The survey found that 35.8 percent of the 1,625 respondents had found outrageous materials in free TV channels. Another 26.8 percent and 16.7 percent had found such materials in Pay-TV and radio channels respectively.

The objectionable materials include the use of language, violence and the provision of inaccurate information in advertisements, said the authority's Broadcasting Services Survey Working Group chairman Adrian Wong.

Despite the presence of offensive materials, 70 percent of the free TV and pay TV viewers, and 77 percent of radio listeners considered the current programme standards appropriate.

Respondents had also valued the importance of protecting children from unsuitable materials. More than 90 percent of the respondents having children said they had watched "Parental Guidance" programmes in households with their children.

Meanwhile, the BA has planned to collaborate with a local university to conduct a study on the benchmarks relating to the use of language in broadcasting.

BA Chairman Daniel Fung, however, said that the situation is not alarming.

He, however, denied that the study was conducted in response to the survey and the earlier criticisms against the authority after it deemed a movie, An Autumn's Tale, produced 20 years ago, unsuitable for TV viewing in prime time because it contained filthy language.

"We just want to gain a better understanding of the community expectation on monitoring the performance of electronic media," he said.
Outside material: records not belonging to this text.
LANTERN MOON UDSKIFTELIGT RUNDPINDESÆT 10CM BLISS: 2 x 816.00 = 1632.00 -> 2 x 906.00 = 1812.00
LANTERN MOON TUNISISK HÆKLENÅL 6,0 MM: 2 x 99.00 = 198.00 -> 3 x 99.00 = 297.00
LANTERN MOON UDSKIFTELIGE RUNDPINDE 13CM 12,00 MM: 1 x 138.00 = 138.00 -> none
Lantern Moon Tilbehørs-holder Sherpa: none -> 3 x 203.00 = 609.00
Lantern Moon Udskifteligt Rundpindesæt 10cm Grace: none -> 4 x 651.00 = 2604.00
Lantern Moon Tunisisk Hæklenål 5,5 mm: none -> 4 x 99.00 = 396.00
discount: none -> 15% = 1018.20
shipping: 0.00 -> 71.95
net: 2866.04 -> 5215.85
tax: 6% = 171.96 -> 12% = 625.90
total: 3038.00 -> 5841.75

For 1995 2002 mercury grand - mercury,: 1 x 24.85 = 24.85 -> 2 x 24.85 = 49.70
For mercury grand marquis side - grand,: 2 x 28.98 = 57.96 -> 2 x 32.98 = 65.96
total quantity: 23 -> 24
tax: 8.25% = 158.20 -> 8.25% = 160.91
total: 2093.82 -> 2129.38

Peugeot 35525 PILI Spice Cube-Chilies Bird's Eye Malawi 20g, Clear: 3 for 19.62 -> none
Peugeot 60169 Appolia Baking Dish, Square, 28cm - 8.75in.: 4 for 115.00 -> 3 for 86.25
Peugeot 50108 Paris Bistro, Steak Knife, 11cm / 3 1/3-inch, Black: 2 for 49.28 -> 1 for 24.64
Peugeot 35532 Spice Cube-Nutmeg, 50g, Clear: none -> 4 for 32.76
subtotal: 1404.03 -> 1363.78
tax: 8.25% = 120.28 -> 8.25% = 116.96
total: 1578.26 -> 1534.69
The survey also revealed that 6.6 percent of free TV viewers and 3.4 percent of radio listeners were not happy with programmes, the number of which had been increased from two percent and 0.5 percent respectively from the last survey conducted in 2005.

The proportion of respondents subscribing to pay TV services had increased from 33.8 percent in 2005 to 45 percent in 2007, the survey said.

Fung said this reflected the growing diversity of tastes and interests in the community.

The survey also revealed 73 percent of the respondents had recognized the BA as an avenue for dealing with complaints on broadcasting contents in both TV and radio.